Task:
Quote all of the data exactly as given. Skip every picture it contains.

Listed entries:
..........

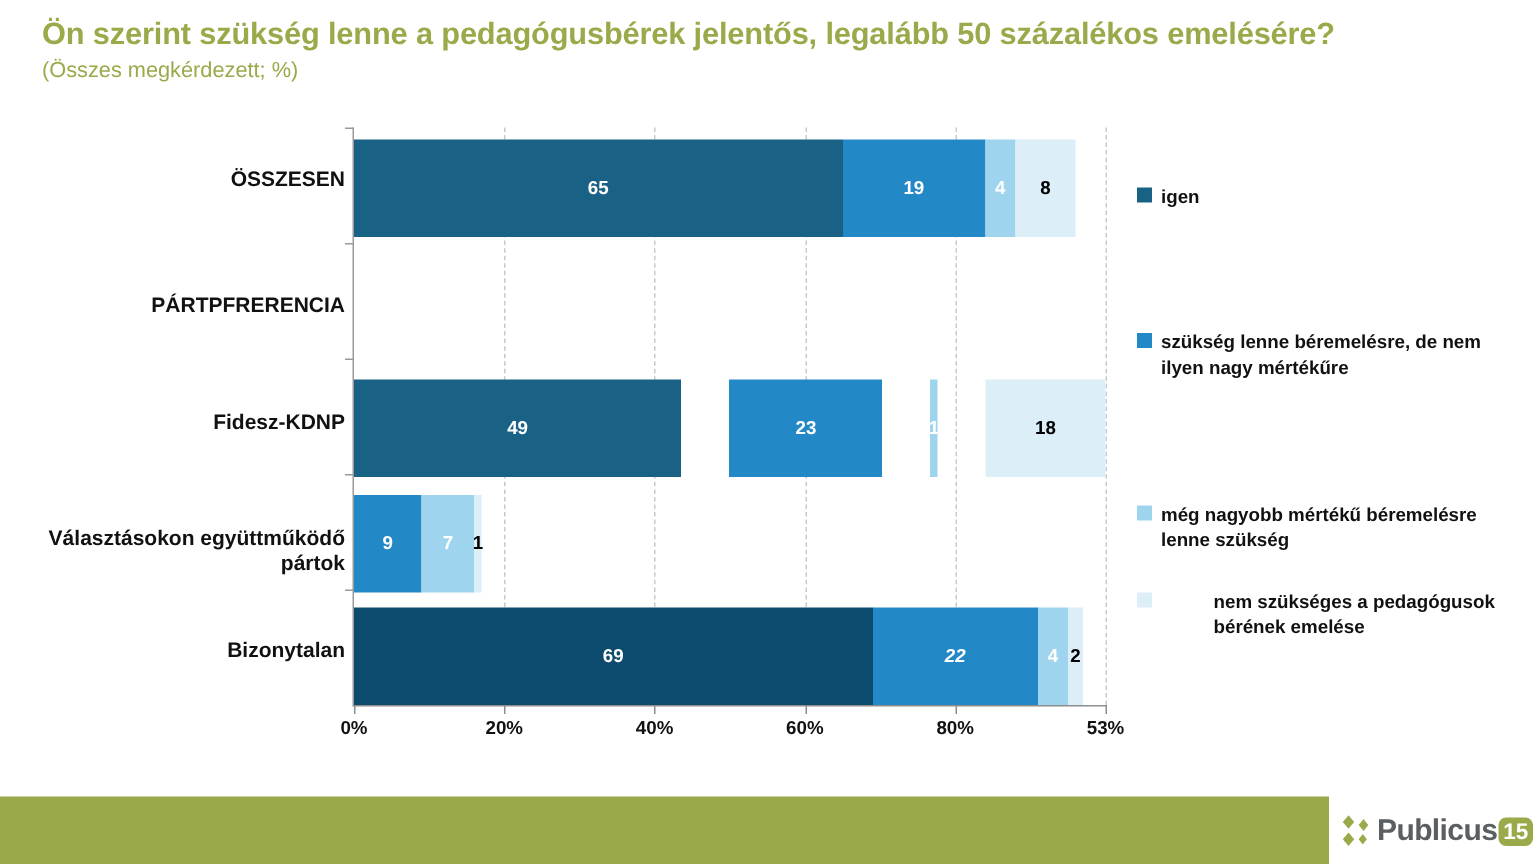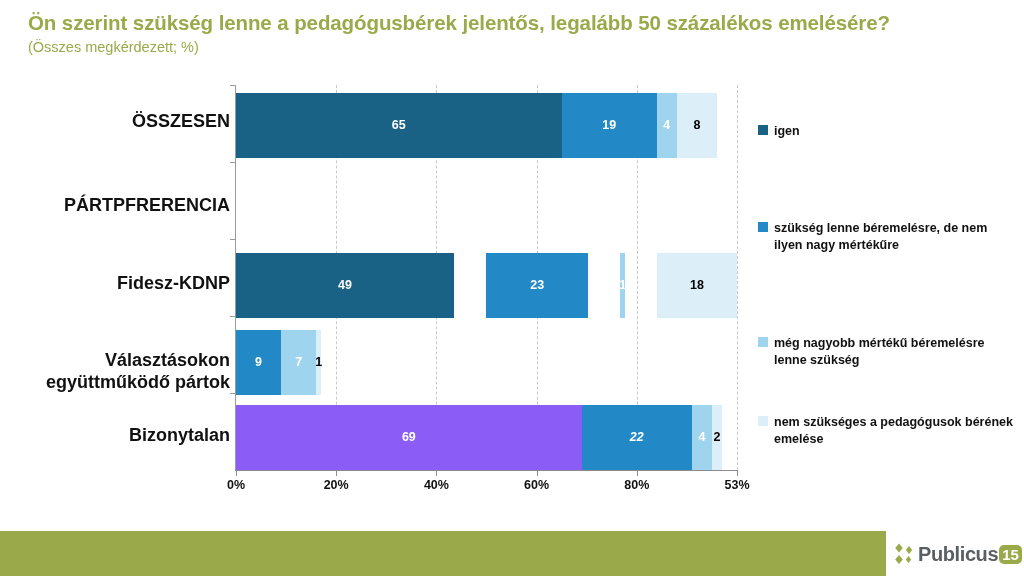--- a/index.html
+++ b/index.html
@@ -52,21 +52,21 @@
     left: 0;
     top: 0;
     width: 230px;
     height: 385px;
   }
   .cat-label {
     position: absolute;
     right: 0;
     width: 230px;
     text-align: right;
-    font-size: 18px;
+    font-size: 14px;
     font-weight: bold;
     color: #111111;
     line-height: 1.2;
   }
 
   
   #plot-area {
     position: absolute;
     left: 236px;
     top: 0;
@@ -294,21 +294,21 @@
         </div>
         <div class="seg" style="width: 35.07px; background: rgb(159, 212, 238);">
           <span class="seg-label lbl-light">7</span>
         </div>
         <div class="seg" style="width: 5.01px; background: rgb(220, 238, 248); overflow: visible;">
           <span class="seg-label lbl-dark" style="position: absolute; left: 50%; transform: translateX(-50%);">1</span>
         </div>
       </div>
       <div class="ytick" style="top: 308px;"></div>
       <div class="bar-row" style="top: 320px; height: 65px;">
-        <div class="seg" style="width: 345.69px; background: #8b5cf6;">
+        <div class="seg" style="width: 345.69px; background: #0c4a6e;">
           <span class="seg-label lbl-light">69</span>
         </div>
         <div class="seg" style="width: 110.22px; background: rgb(35, 137, 198); font-style: italic;">
           <span class="seg-label lbl-light">22</span>
         </div>
         <div class="seg" style="width: 20.04px; background: rgb(159, 212, 238); overflow: visible;">
           <span class="seg-label lbl-light" style="position: absolute; left: 50%; transform: translateX(-50%);">4</span>
         </div>
         <div class="seg" style="width: 10.02px; background: rgb(220, 238, 248); overflow: visible;">
           <span class="seg-label lbl-dark" style="position: absolute; left: 50%; transform: translateX(-50%);">2</span>
@@ -332,21 +332,21 @@
       <span class="legend-text">igen</span>
     </div>
     <div class="legend-item" style="top: 250px;">
       <span class="legend-swatch" style="background: rgb(159, 212, 238);"></span>
       <span class="legend-text">még nagyobb mértékű béremelésre lenne szükség</span>
     </div>
     <div class="legend-item" style="top: 135px;">
       <span class="legend-swatch" style="background: rgb(35, 137, 198);"></span>
       <span class="legend-text">szükség lenne béremelésre, de nem ilyen nagy mértékűre</span>
     </div>
-    <div class="legend-item" style="top: 329px;">
+    <div class="legend-item" style="top: 308px; gap: 35px;">
       <span class="legend-swatch" style="background: rgb(220, 238, 248);"></span>
       <span class="legend-text">nem szükséges a pedagógusok bérének emelése</span>
     </div>
   </div>
 
 <div id="footer-band"></div>
 <div id="logo">
   <span id="logo-mark">
     <svg viewBox="0 0 22 24" width="22" height="24" aria-hidden="true">
       <polygon points="6,1.5 9.8,6 6,10.5 2.2,6" fill="#9aaa4a"></polygon>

..........

Reply:
--- a/index.html
+++ b/index.html
@@ -52,21 +52,21 @@
     left: 0;
     top: 0;
     width: 230px;
     height: 385px;
   }
   .cat-label {
     position: absolute;
     right: 0;
     width: 230px;
     text-align: right;
-    font-size: 18px;
+    font-size: 14px;
     font-weight: bold;
     color: #111111;
     line-height: 1.2;
   }
 
   
   #plot-area {
     position: absolute;
     left: 236px;
     top: 0;
@@ -294,21 +294,21 @@
         </div>
         <div class="seg" style="width: 35.07px; background: rgb(159, 212, 238);">
           <span class="seg-label lbl-light">7</span>
         </div>
         <div class="seg" style="width: 5.01px; background: rgb(220, 238, 248); overflow: visible;">
           <span class="seg-label lbl-dark" style="position: absolute; left: 50%; transform: translateX(-50%);">1</span>
         </div>
       </div>
       <div class="ytick" style="top: 308px;"></div>
       <div class="bar-row" style="top: 320px; height: 65px;">
-        <div class="seg" style="width: 345.69px; background: #8b5cf6;">
+        <div class="seg" style="width: 345.69px; background: #0c4a6e;">
           <span class="seg-label lbl-light">69</span>
         </div>
         <div class="seg" style="width: 110.22px; background: rgb(35, 137, 198); font-style: italic;">
           <span class="seg-label lbl-light">22</span>
         </div>
         <div class="seg" style="width: 20.04px; background: rgb(159, 212, 238); overflow: visible;">
           <span class="seg-label lbl-light" style="position: absolute; left: 50%; transform: translateX(-50%);">4</span>
         </div>
         <div class="seg" style="width: 10.02px; background: rgb(220, 238, 248); overflow: visible;">
           <span class="seg-label lbl-dark" style="position: absolute; left: 50%; transform: translateX(-50%);">2</span>
@@ -332,21 +332,21 @@
       <span class="legend-text">igen</span>
     </div>
     <div class="legend-item" style="top: 250px;">
       <span class="legend-swatch" style="background: rgb(159, 212, 238);"></span>
       <span class="legend-text">még nagyobb mértékű béremelésre lenne szükség</span>
     </div>
     <div class="legend-item" style="top: 135px;">
       <span class="legend-swatch" style="background: rgb(35, 137, 198);"></span>
       <span class="legend-text">szükség lenne béremelésre, de nem ilyen nagy mértékűre</span>
     </div>
-    <div class="legend-item" style="top: 329px;">
+    <div class="legend-item" style="top: 308px; gap: 35px;">
       <span class="legend-swatch" style="background: rgb(220, 238, 248);"></span>
       <span class="legend-text">nem szükséges a pedagógusok bérének emelése</span>
     </div>
   </div>
 
 <div id="footer-band"></div>
 <div id="logo">
   <span id="logo-mark">
     <svg viewBox="0 0 22 24" width="22" height="24" aria-hidden="true">
       <polygon points="6,1.5 9.8,6 6,10.5 2.2,6" fill="#9aaa4a"></polygon>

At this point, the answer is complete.